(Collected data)

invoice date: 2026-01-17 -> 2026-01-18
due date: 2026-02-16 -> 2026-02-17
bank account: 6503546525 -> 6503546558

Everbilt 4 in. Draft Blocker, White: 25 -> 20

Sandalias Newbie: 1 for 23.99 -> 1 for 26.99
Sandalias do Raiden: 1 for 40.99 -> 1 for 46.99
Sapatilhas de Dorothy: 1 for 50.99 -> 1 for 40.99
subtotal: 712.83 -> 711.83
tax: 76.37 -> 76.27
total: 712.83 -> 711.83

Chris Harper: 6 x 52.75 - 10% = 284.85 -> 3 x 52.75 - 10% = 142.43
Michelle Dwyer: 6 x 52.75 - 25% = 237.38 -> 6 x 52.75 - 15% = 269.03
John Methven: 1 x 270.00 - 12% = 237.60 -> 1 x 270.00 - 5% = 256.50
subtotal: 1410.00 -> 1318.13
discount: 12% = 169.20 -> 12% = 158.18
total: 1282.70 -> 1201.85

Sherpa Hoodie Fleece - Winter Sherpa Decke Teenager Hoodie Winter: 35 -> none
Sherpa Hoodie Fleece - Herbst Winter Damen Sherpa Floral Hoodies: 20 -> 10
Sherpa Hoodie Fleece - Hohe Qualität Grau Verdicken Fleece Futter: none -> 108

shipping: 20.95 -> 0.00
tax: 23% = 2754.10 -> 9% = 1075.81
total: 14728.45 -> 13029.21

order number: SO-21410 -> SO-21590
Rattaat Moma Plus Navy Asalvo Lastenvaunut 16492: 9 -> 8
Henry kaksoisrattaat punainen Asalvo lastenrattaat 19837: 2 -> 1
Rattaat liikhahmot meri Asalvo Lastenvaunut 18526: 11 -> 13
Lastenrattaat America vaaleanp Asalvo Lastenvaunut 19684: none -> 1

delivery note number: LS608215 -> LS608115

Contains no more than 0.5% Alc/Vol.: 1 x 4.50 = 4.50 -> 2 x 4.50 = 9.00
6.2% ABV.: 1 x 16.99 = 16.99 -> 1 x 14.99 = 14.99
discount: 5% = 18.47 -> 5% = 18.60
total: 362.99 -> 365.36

What the task asks: Without leaving anything out, give the entries again exactly.

Solution:
invoice date: 2026-01-17 -> 2026-01-18
due date: 2026-02-16 -> 2026-02-17
bank account: 6503546525 -> 6503546558

Everbilt 4 in. Draft Blocker, White: 25 -> 20

Sandalias Newbie: 1 for 23.99 -> 1 for 26.99
Sandalias do Raiden: 1 for 40.99 -> 1 for 46.99
Sapatilhas de Dorothy: 1 for 50.99 -> 1 for 40.99
subtotal: 712.83 -> 711.83
tax: 76.37 -> 76.27
total: 712.83 -> 711.83

Chris Harper: 6 x 52.75 - 10% = 284.85 -> 3 x 52.75 - 10% = 142.43
Michelle Dwyer: 6 x 52.75 - 25% = 237.38 -> 6 x 52.75 - 15% = 269.03
John Methven: 1 x 270.00 - 12% = 237.60 -> 1 x 270.00 - 5% = 256.50
subtotal: 1410.00 -> 1318.13
discount: 12% = 169.20 -> 12% = 158.18
total: 1282.70 -> 1201.85

Sherpa Hoodie Fleece - Winter Sherpa Decke Teenager Hoodie Winter: 35 -> none
Sherpa Hoodie Fleece - Herbst Winter Damen Sherpa Floral Hoodies: 20 -> 10
Sherpa Hoodie Fleece - Hohe Qualität Grau Verdicken Fleece Futter: none -> 108

shipping: 20.95 -> 0.00
tax: 23% = 2754.10 -> 9% = 1075.81
total: 14728.45 -> 13029.21

order number: SO-21410 -> SO-21590
Rattaat Moma Plus Navy Asalvo Lastenvaunut 16492: 9 -> 8
Henry kaksoisrattaat punainen Asalvo lastenrattaat 19837: 2 -> 1
Rattaat liikhahmot meri Asalvo Lastenvaunut 18526: 11 -> 13
Lastenrattaat America vaaleanp Asalvo Lastenvaunut 19684: none -> 1

delivery note number: LS608215 -> LS608115

Contains no more than 0.5% Alc/Vol.: 1 x 4.50 = 4.50 -> 2 x 4.50 = 9.00
6.2% ABV.: 1 x 16.99 = 16.99 -> 1 x 14.99 = 14.99
discount: 5% = 18.47 -> 5% = 18.60
total: 362.99 -> 365.36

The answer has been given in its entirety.